• Question: what is your most exciting experiment

    Asked by jejones to Meeks, Pete, Stephen, Steve, Tom on 16 Jun 2010 in Categories: .
    • Photo: Stephen Curry

      Stephen Curry answered on 13 Jun 2010:

      One of my most exciting experiments was done about 15 years ago when I was working in a lab at Harvard Medical School in Boston in the USA. I was working on poliovirus* and trying to understand how the virus particle gets into the cell. The virus is basically a 3D jigsaw of protein molecules that make a shell surrounding an RNA molecule (that carries the virus genes). It is the job of the virus to deliver the genes to the inside of the cell.

      First the virus sticks to a molecule on the outside of the cell. After that, my work showed that the jigsaw of proteins changes shape. It becomes a bit looser. This allows it to stick to the cell membrane and punch a hole in it that lets the RNA molecule to leak into the cell. Once that happens, the cell is infected.

      Until my work nobody really believe that the change in shape of the protein shell of the virus was important. But now it is in all the textbook on virology, so I am quite proud!

      *Poliovirus is a germ that usually causes ‘flu like symptoms but in some people can result in paralysis. Fortunately it has almost disappeared from the world now because there is a very effective vaccine – usually given to children on a sugar cube. You will almost certainly have been given it as a small child.

    • Photo: Tom Hartley

      Tom Hartley answered on 13 Jun 2010:

      Hi Jejones,

      The true answer is that the most exciting experiment is always the next one, as you don’t yet know what the results will show, and finding new things out is the most exciting thing about science.

      Probably the most exciting experiment I’ve done in the past is one I’ve mentioned in other questions and on my blog. I’ll tell you about it in more detail here, but it’s a long answer – so you could just read the shorter, simpler version on the blog if you prefer.

      I spent months making a modified version of a videogame, so that I could take out all the monsters, guns etc. and let people run around in two virtual towns (which I built myself). We then taught people how to find their way around the towns. They learned about one town by following the same route over and over again, and the other by freely exploring for the same length of time. Then we put the same people into the brain scanner, and got them to do the task again (we also got them to follow trails of dots, like a 3D version of pacman). We used a method called functional magnetic resonance imaging (fMRI), which captures a fresh image of the entire brain every three seconds. Small fluctuations in the brightness of the images show how blood flow is changing in different parts of the brain. If a part of the brain is active (nerve cells are receiving messages from other parts of the brain) then blood flow increases to supply more oxygen. We look to see where in the brain fresh oxygenated blood is being supplied as people do different tasks (in this case running around between locations in the virtual towns).

      We found that there was a different pattern of activity when people were finding new direct routes around the town they had previously explored, than when they followed the familiar route around the other town, and we found that levels of activity in different parts of the brain were correlated with their accuracy in finding their way around. Better navigators activated the hippocampus when finding their way, but the caudate nucleus when following familiar routes.

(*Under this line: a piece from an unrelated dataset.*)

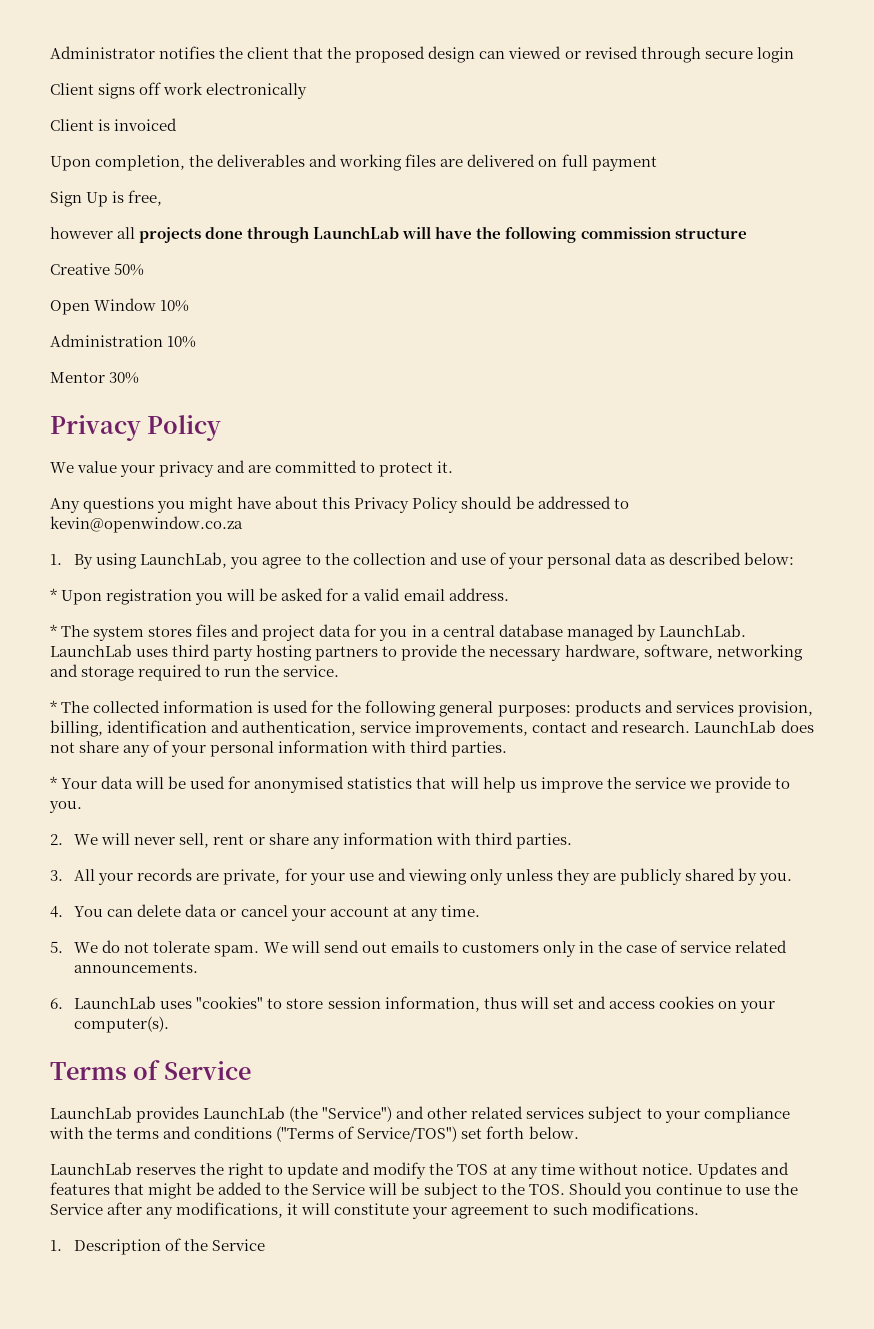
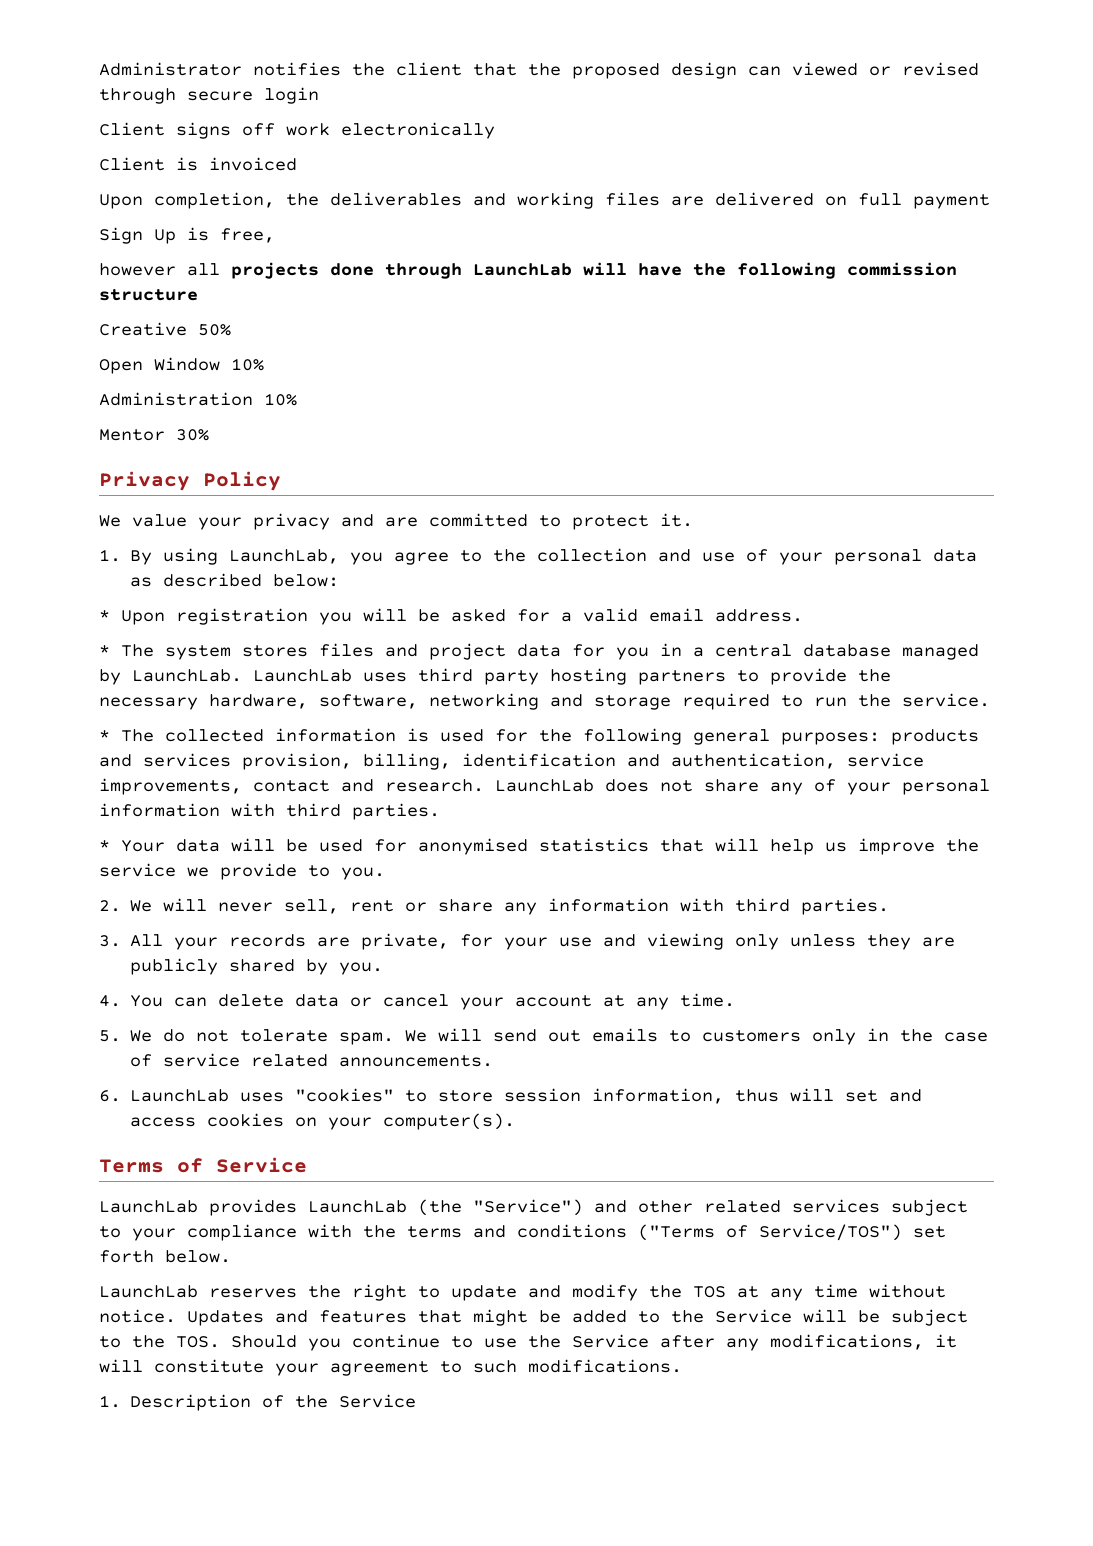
- Any questions you might have about this Privacy Policy should be addressed to kevin@openwindow.co.za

      This was exciting because of the way we used the videogame, and the way we analyzed the data to find out how accurate people were, and to relate this to brain activity. And fMRI is always exciting because we get a glimpse of what goes on in someone’s head when they are thinking, and to me it is still like something out of science fiction.

    • Photo: Steve Roser

      Steve Roser answered on 14 Jun 2010:

      I did an experiment years ago with a friend of mine who now edits New Scientist where we bounced a beam of neutrons off an invisible soap bubble. That was really good fun.

    • Photo: Marieke Navin

      Marieke Navin answered on 14 Jun 2010:

      My most exciting experiment was when I built a cosmic ray detector in the lab! This is why i want to build the cosmic ray jacket, because it really is awesome. I had to find all the equipment to make it and work out how to do it. Then i tested scintillators that I made in the telescope. A scintillator is a material that emits light when a charge particle passes through it. I used cosmic rays to tell me which of my scintillators were the best – I love this!

    • Photo: Pete Edwards

      Pete Edwards answered on 16 Jun 2010:

      The most exciting experiment I’ve ever been around is the LHC at CERN which was switched on again earlier this year ( http://www.lhc.ac.uk/ ).
      This project is the largest experiment in the history of humans and aims to reveal answers to questions like: where we get our mass from, what’s producing most of the gravity in the universe and what happened in the first few billionths of a second after the Big Bang.
      There’s never been a better time to be a particle physicist – the LHC is a discovery machine that, in the next few years, will change our view of the universe for good!